Recorded information:
☆ ☆ ☆ ☆

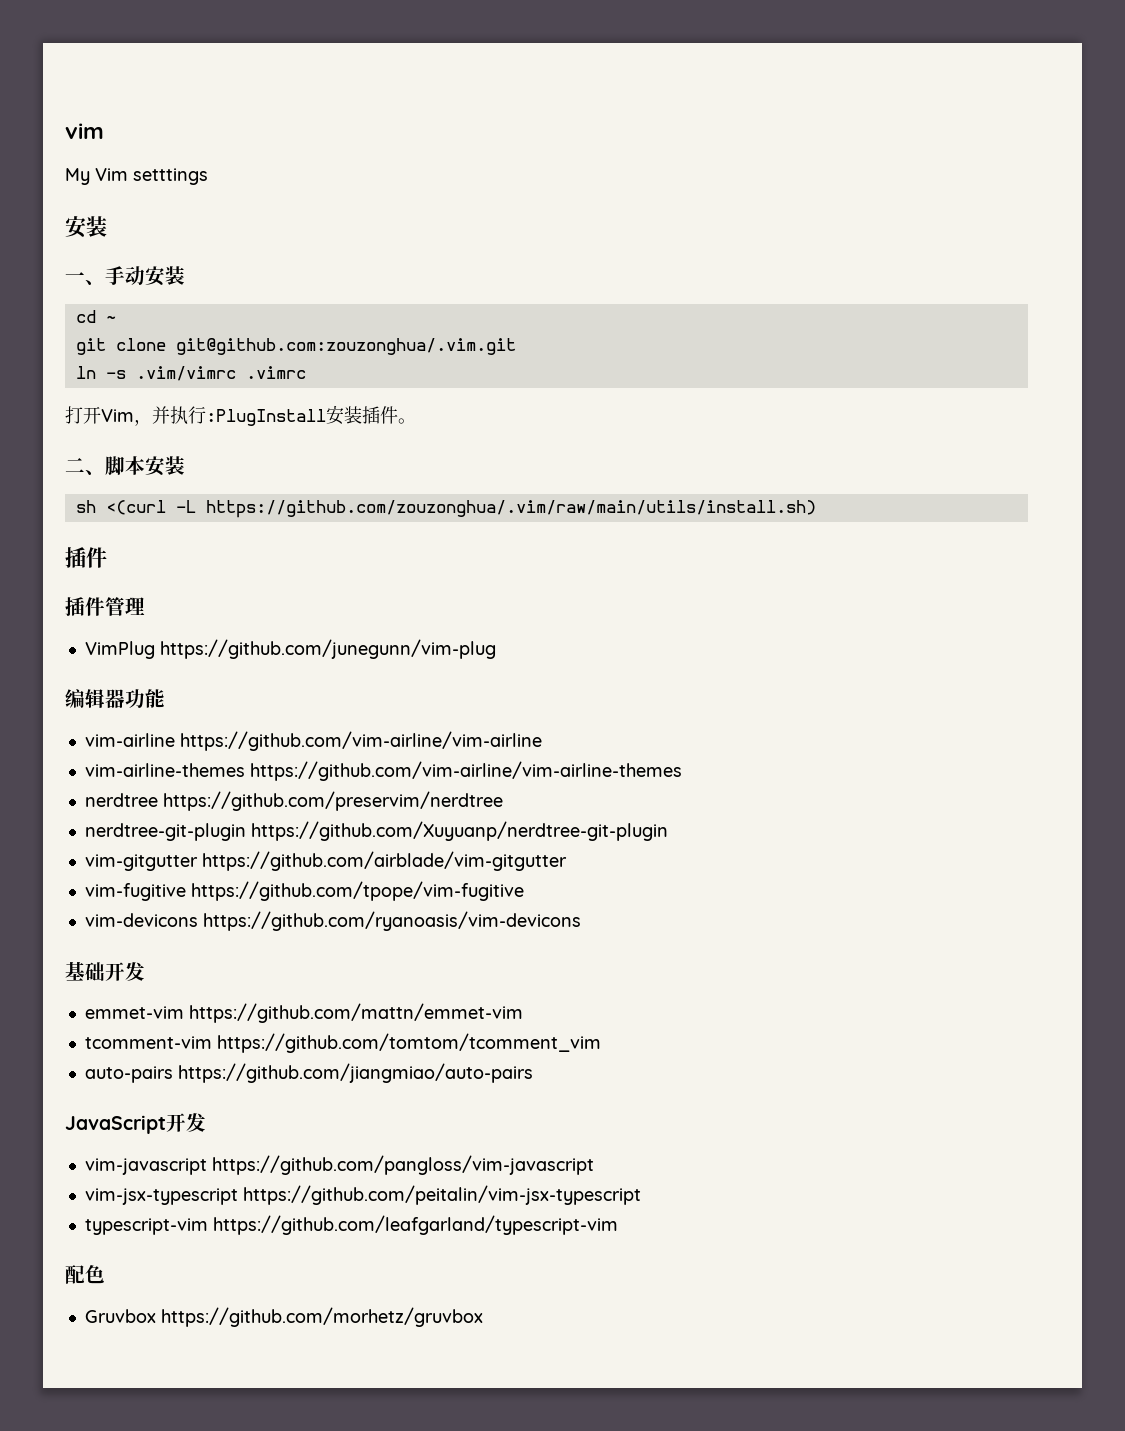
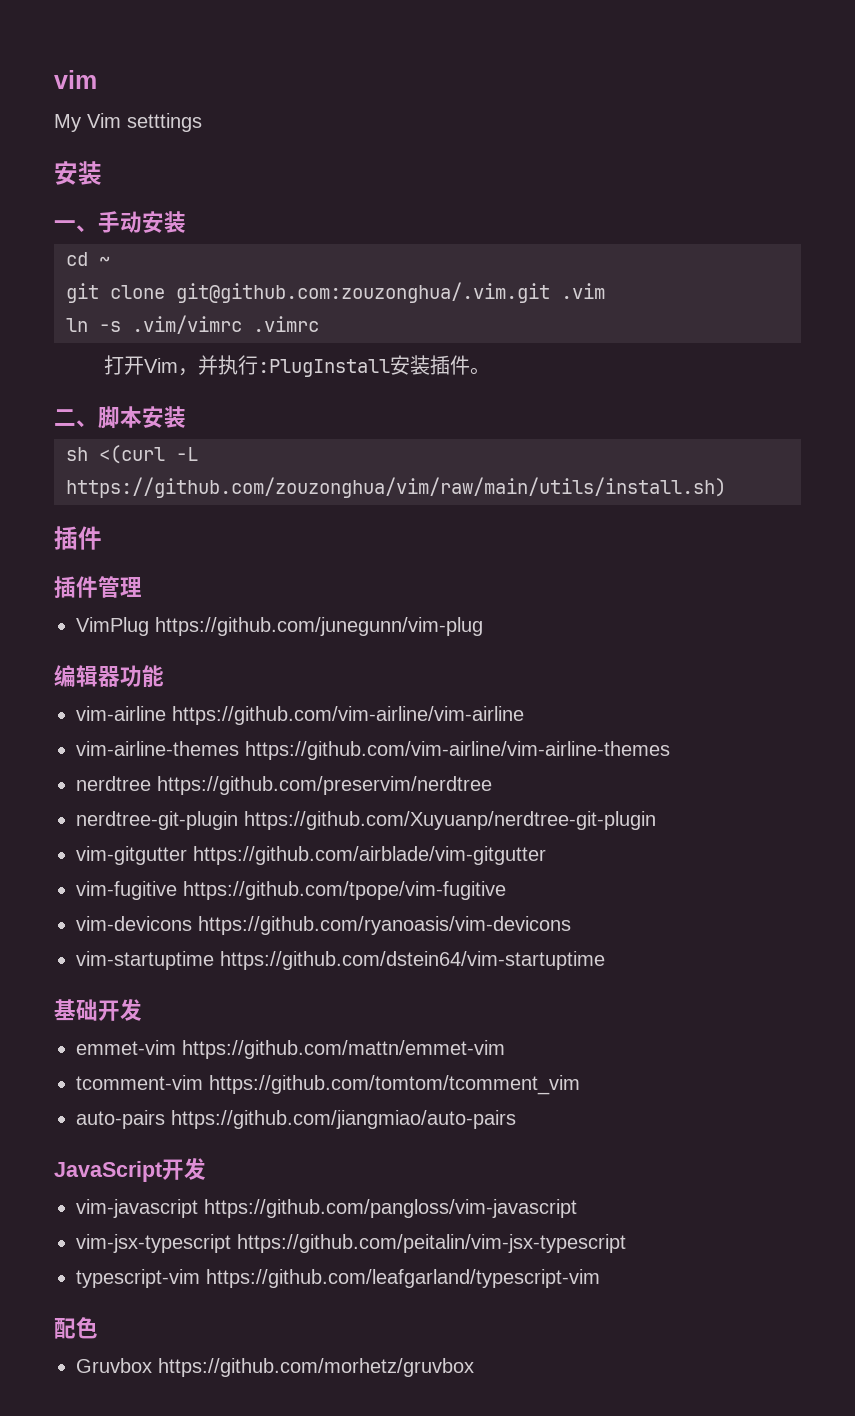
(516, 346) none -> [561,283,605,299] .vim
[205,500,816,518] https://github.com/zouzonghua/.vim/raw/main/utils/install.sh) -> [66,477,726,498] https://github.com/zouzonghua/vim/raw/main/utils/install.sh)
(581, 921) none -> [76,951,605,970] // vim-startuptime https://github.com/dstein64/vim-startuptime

☆ ☆ ☆ ☆

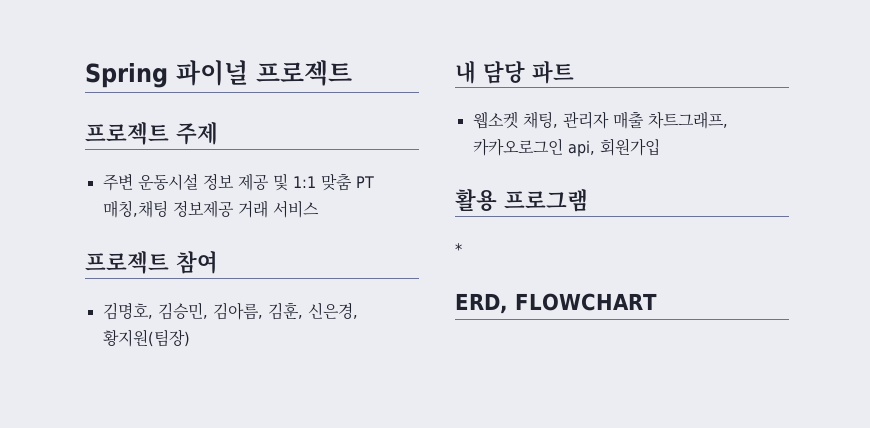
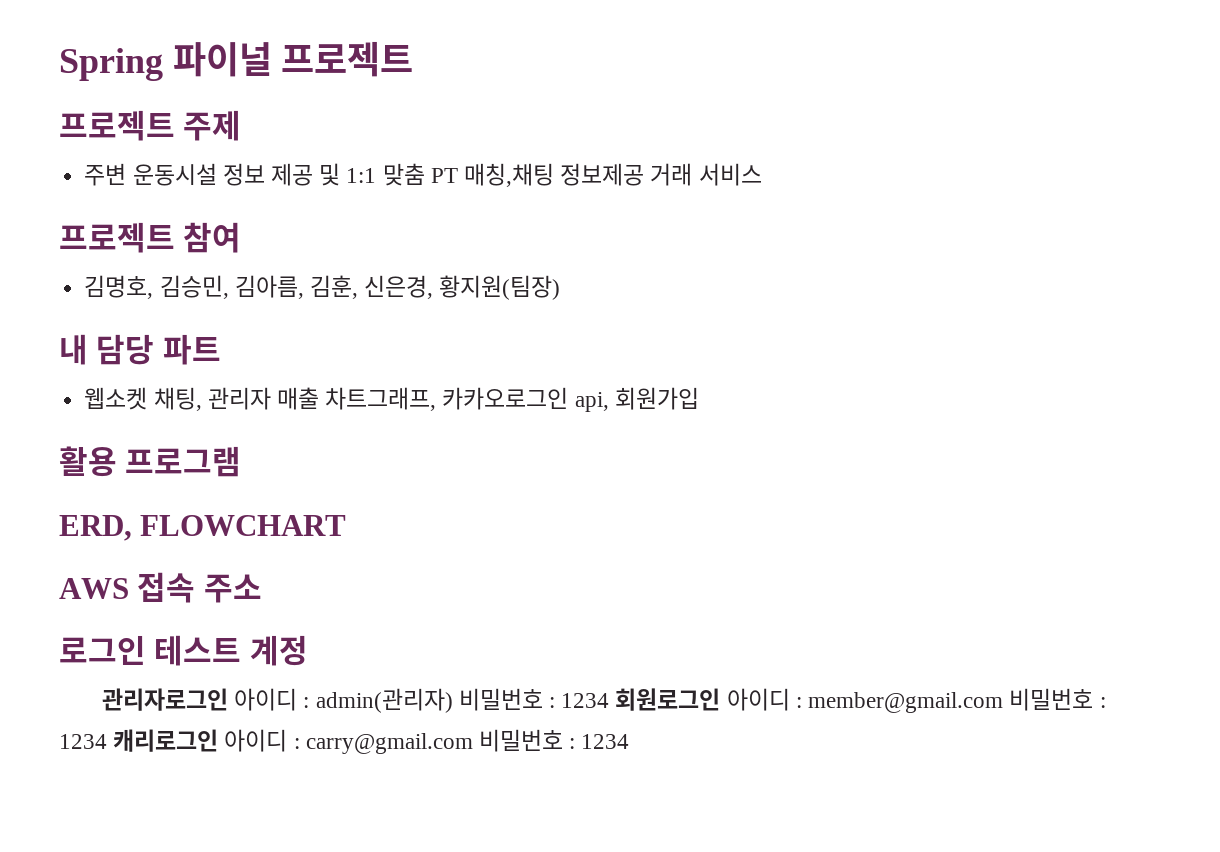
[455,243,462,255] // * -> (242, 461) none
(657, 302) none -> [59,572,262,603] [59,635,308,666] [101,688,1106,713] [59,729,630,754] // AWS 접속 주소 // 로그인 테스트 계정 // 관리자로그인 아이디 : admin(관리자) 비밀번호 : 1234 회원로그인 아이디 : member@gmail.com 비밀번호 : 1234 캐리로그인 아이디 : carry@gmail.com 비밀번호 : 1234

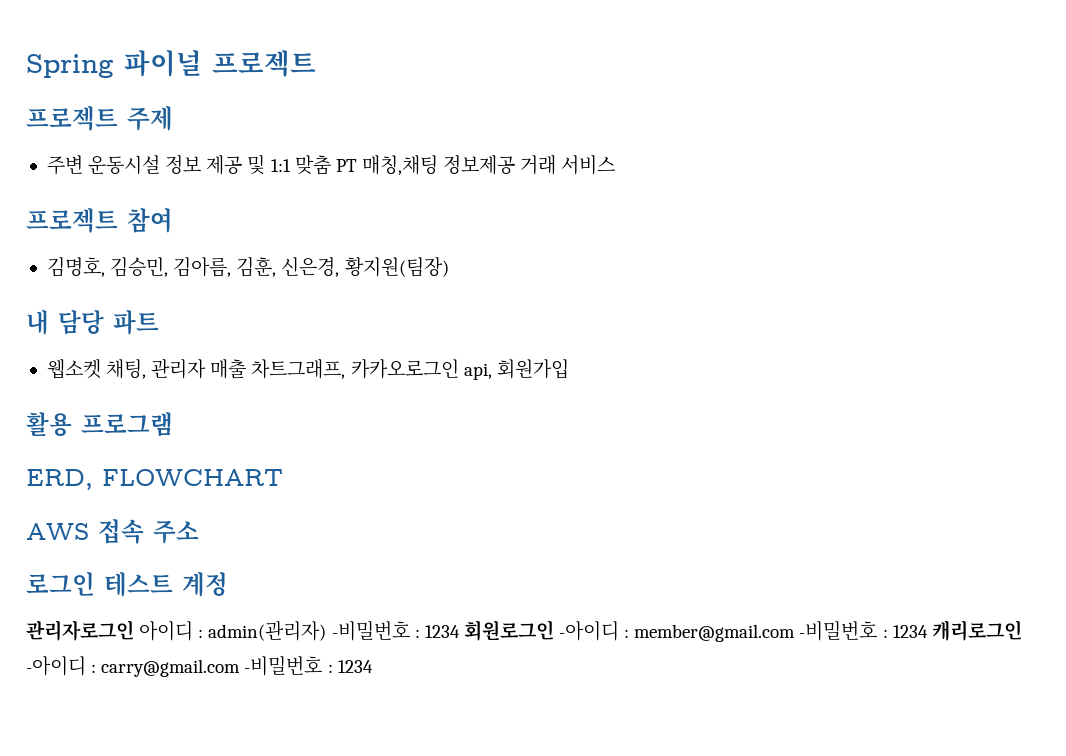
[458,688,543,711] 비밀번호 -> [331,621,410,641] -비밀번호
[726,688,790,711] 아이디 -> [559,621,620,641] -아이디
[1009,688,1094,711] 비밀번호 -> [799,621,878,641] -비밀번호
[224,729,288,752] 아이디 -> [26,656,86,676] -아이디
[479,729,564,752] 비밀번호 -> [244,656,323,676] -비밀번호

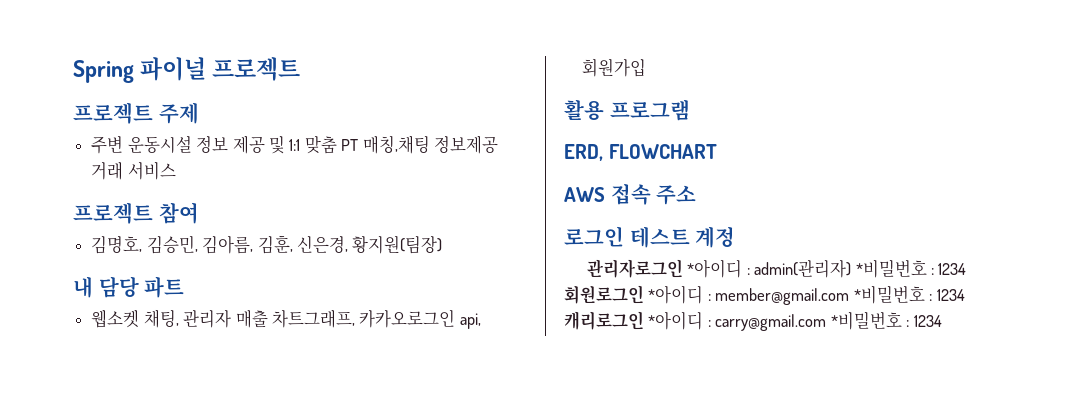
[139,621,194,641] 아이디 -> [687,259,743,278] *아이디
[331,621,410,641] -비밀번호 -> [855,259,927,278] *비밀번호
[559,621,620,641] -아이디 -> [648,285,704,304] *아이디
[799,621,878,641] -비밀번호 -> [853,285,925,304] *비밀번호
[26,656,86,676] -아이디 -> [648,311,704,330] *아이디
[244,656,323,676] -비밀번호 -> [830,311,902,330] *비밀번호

☆ ☆ ☆ ☆

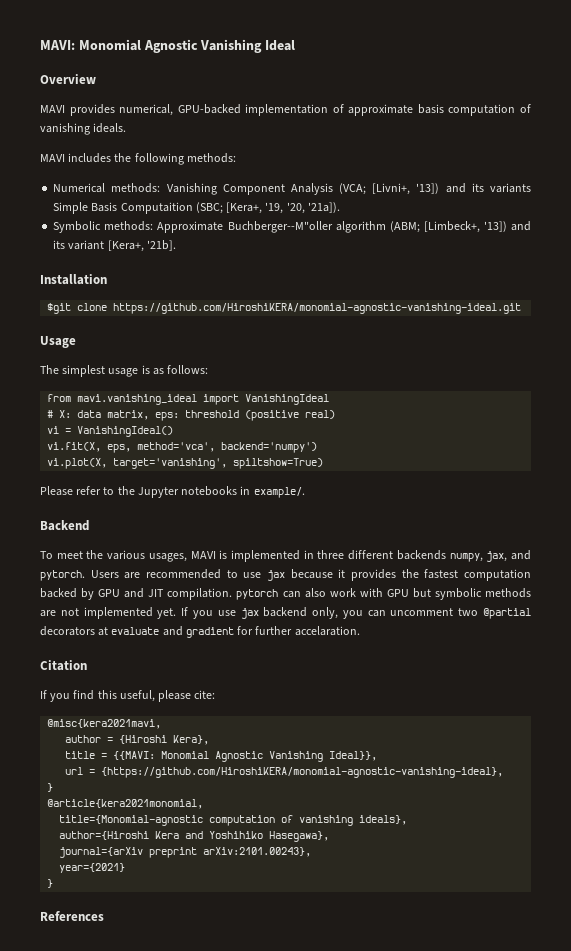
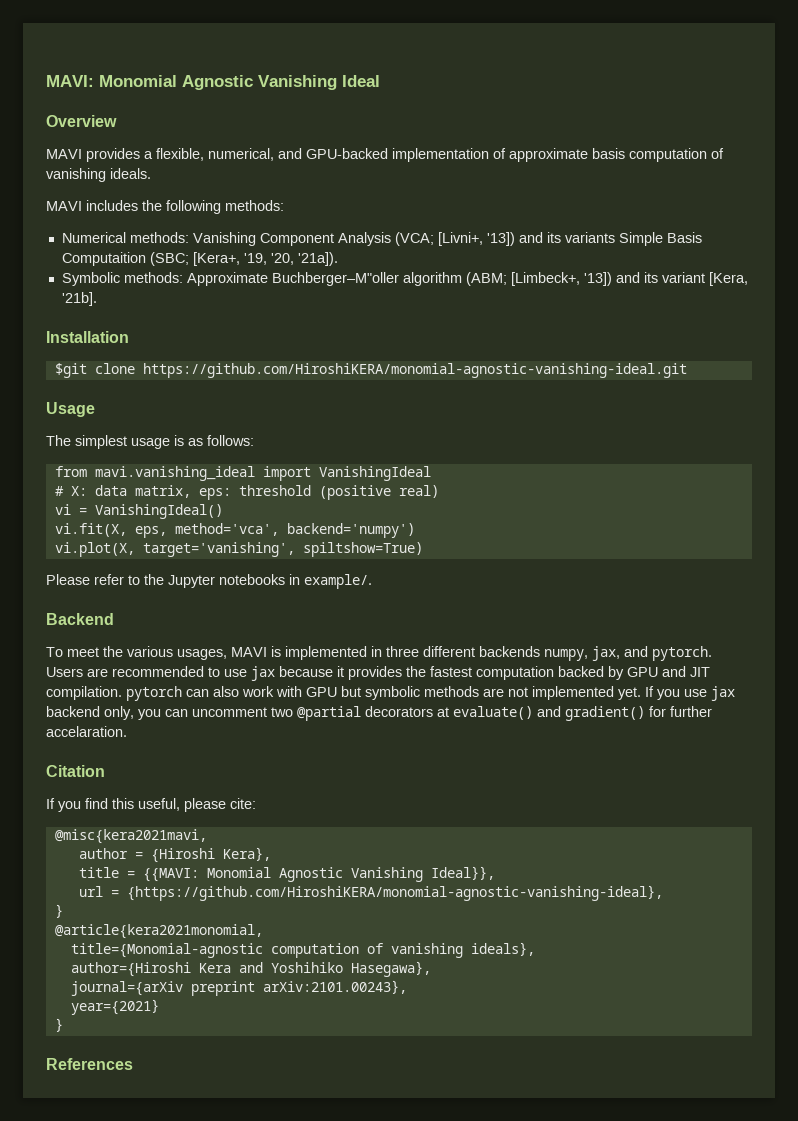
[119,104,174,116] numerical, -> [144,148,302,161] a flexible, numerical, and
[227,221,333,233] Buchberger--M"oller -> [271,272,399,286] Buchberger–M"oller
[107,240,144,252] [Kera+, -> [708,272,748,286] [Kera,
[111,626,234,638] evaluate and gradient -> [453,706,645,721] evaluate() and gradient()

☆ ☆ ☆ ☆

Task to complete: Copy out each line of the data above, exactly, if it lies between the line holding "[119,104,174,116] numerical, ->" and the line holding "[111,626,234,638] evaluate and", inclusive; copy no other line.

Result for this task:
[119,104,174,116] numerical, -> [144,148,302,161] a flexible, numerical, and
[227,221,333,233] Buchberger--M"oller -> [271,272,399,286] Buchberger–M"oller
[107,240,144,252] [Kera+, -> [708,272,748,286] [Kera,
[111,626,234,638] evaluate and gradient -> [453,706,645,721] evaluate() and gradient()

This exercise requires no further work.